**How to complete this task:** Please copy each line in the records below that contains the string "span".

[Front-end code edit data]
- Opening Delimiter -

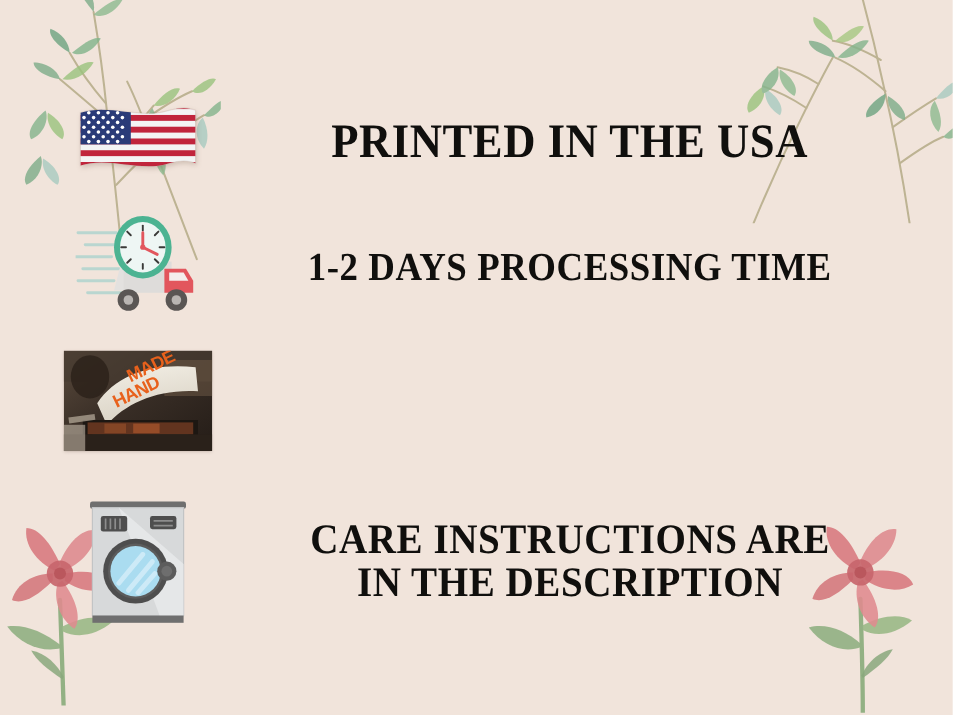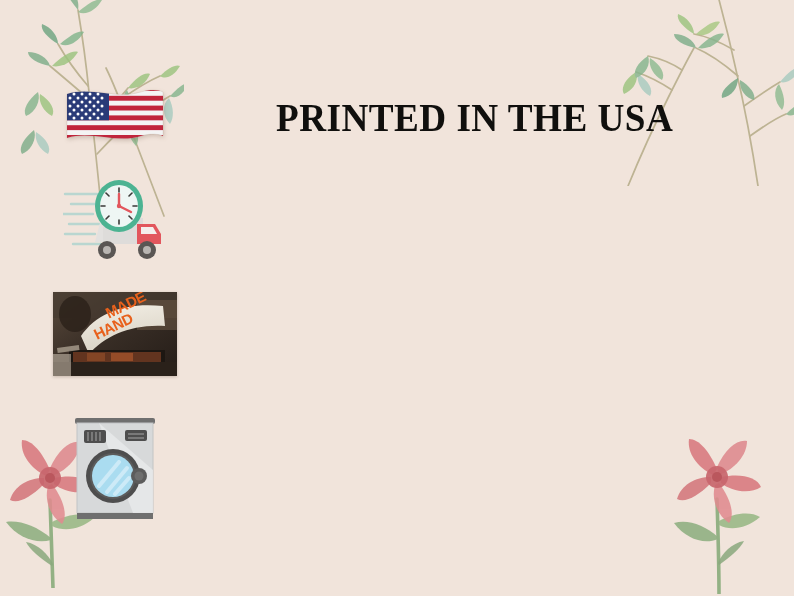--- a/index.html
+++ b/index.html
@@ -330,6 +330,9 @@
         </svg>
       </div>
     </div>
+    <div class="text-cell">
+      <div class="headline" id="headline-2">1-2 DAYS PROCESSING TIME</div>
+    </div>
   </div>
 
   <div class="row" id="row-quality">

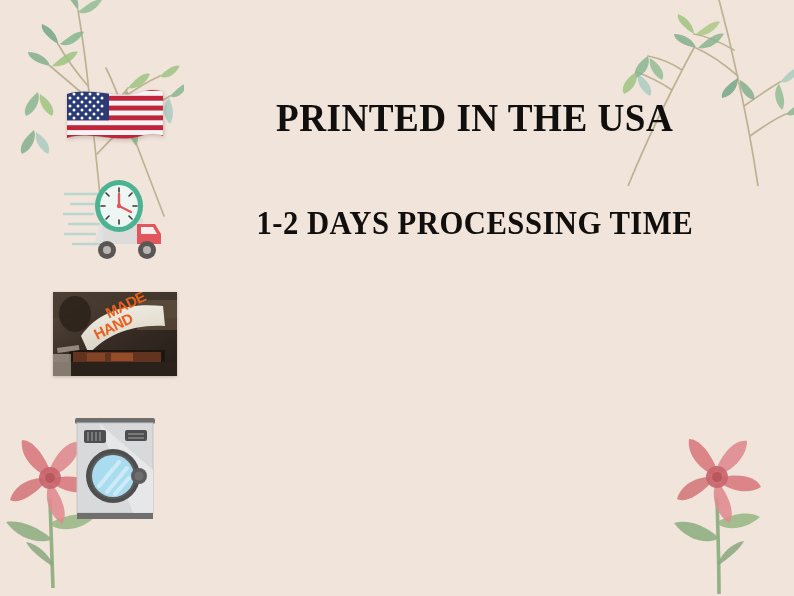--- a/index.html
+++ b/index.html
@@ -424,6 +424,12 @@
         </svg>
       </div>
     </div>
+    <div class="text-cell">
+      <div class="headline" id="headline-4">
+        <span>CARE INSTRUCTIONS ARE</span><br>
+        <span>IN THE DESCRIPTION</span>
+      </div>
+    </div>
   </div>
 
 </div>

- Closing Delimiter -

**The answer:**
+        <span>CARE INSTRUCTIONS ARE</span><br>
+        <span>IN THE DESCRIPTION</span>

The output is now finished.